The 73rd anniversary comes after Pyongyang's promise of a complete denuclearization of the Korean Peninsula grabbed attention following the historic U.S.

Participants in Monday's ceremony - survivors, Prime Minister Shinzo Abe and representatives from 80 countries - observed a minute's silence at 8:15 a.m., the moment when the USA dropped its payload on the unsuspecting population 73 years ago. The pact was adopted in July 2017.

Abe also noted that people have an obligation to continue telling future generations about the inhumane nature of nuclear weapons.




The mayor made the Peace Declaration before representatives from 85 countries and the European Union.

The final death toll is estimated at 140,000 and - along with the bomb that was dropped on Nagasaki three days later - ended Japan's involvement in the Second World War.

"Certain countries are blatantly proclaiming self-centered nationalism and modernizing their nuclear arsenals, rekindling tensions that had eased with the end of the Cold War", Matsui said Monday, without identifying the countries.

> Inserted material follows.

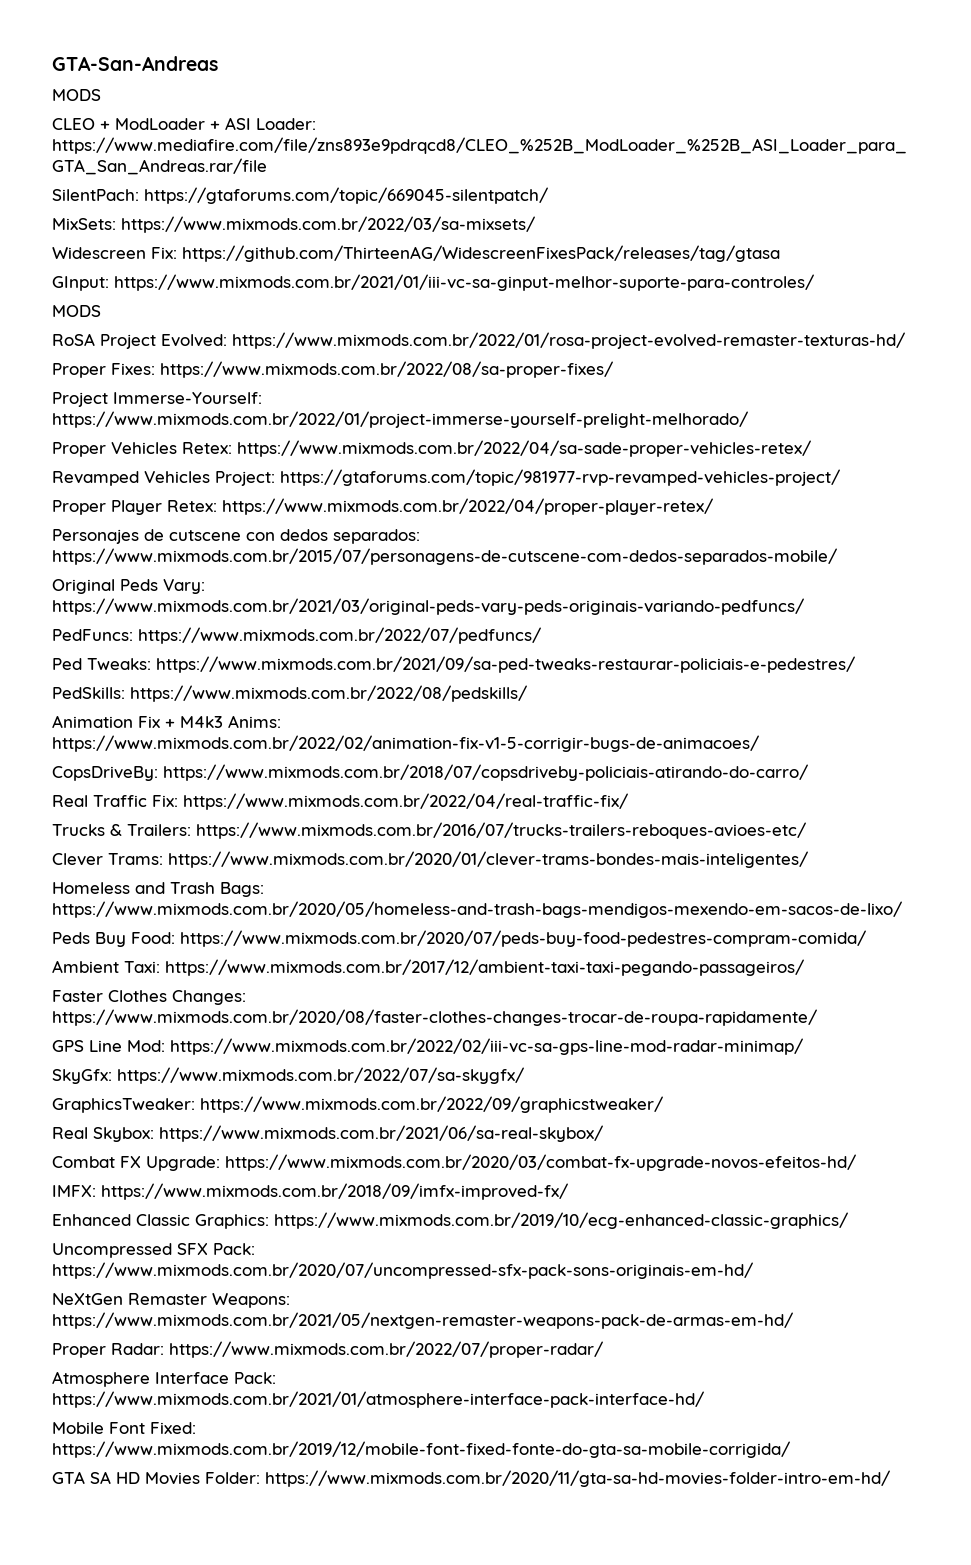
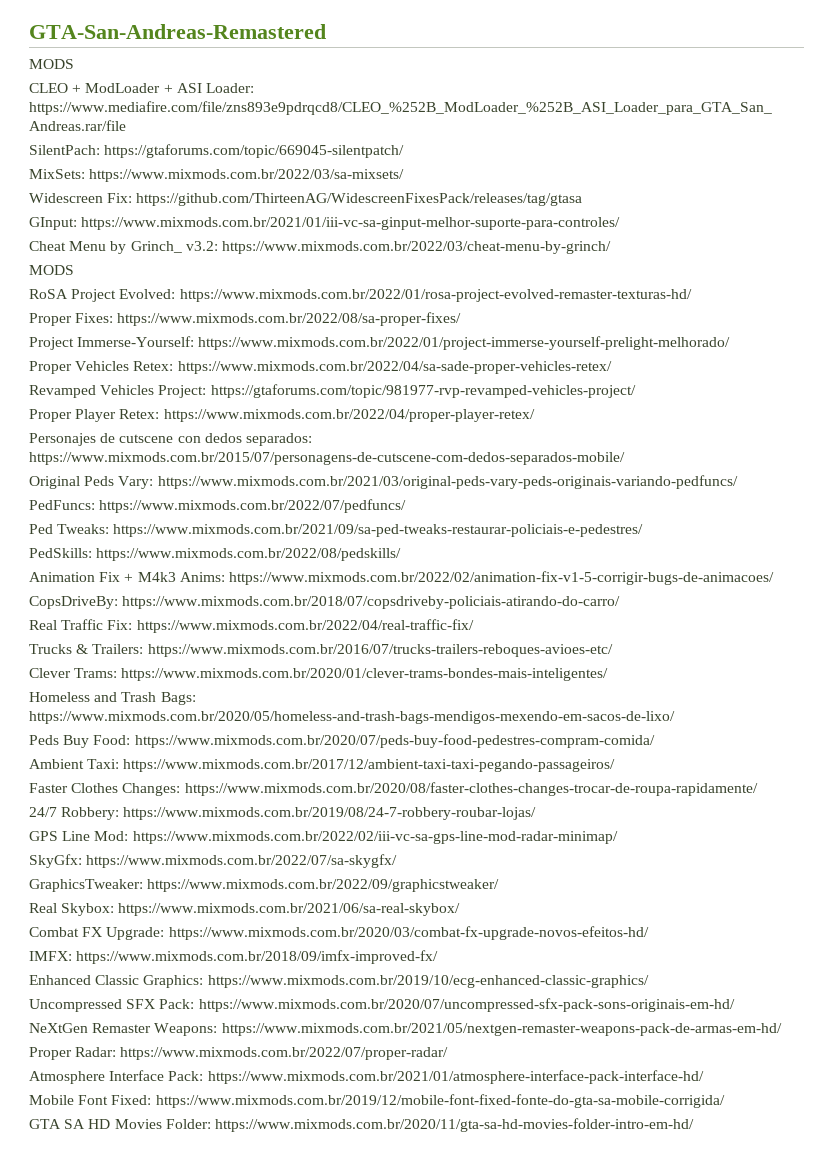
[52,56,218,71] GTA-San-Andreas -> [29,24,326,39] GTA-San-Andreas-Remastered
(814, 282) none -> [29,241,611,254] // Cheat Menu by Grinch_ v3.2: https://www.mixmods.com.br/2022/03/cheat-menu-by-grinch/
(817, 1017) none -> [29,807,537,820] // 24/7 Robbery: https://www.mixmods.com.br/2019/08/24-7-robbery-roubar-lojas/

The role Japan can play as the only country to have suffered atomic bombing has come into sharper focus with the world still far from being nuclear-free. In order to gain cooperation from both sides, it is important for everyone to understand "the reality of the tragedy of nuclear attacks, " he said, and reiterated Japan's pledge to maintain it pacifist and non-nuclear principles.

As of March, the number of hibakusha stood at 154,859.

Speakers include Michael Vaughn, a military veteran; Denise Donnell of the Just Communities of Arkansas organization; Tristan Norman, a Hendrix College student-delegate who visited Japan earlier this year; and Frank LeBlanc, pastor of Westover Hills Presbyterian Church.

Pigeons fly over the Peace Memorial Park in Hiroshima, Japan, on August 6, 2018.

The bombings claimed the lives of 140,000 people in Hiroshima and 74,000 people in Nagasaki. "We were only told what we needed to know, and keep your mouth shut". "As long as there are countries possessing nuclear weapons, they can be used any time".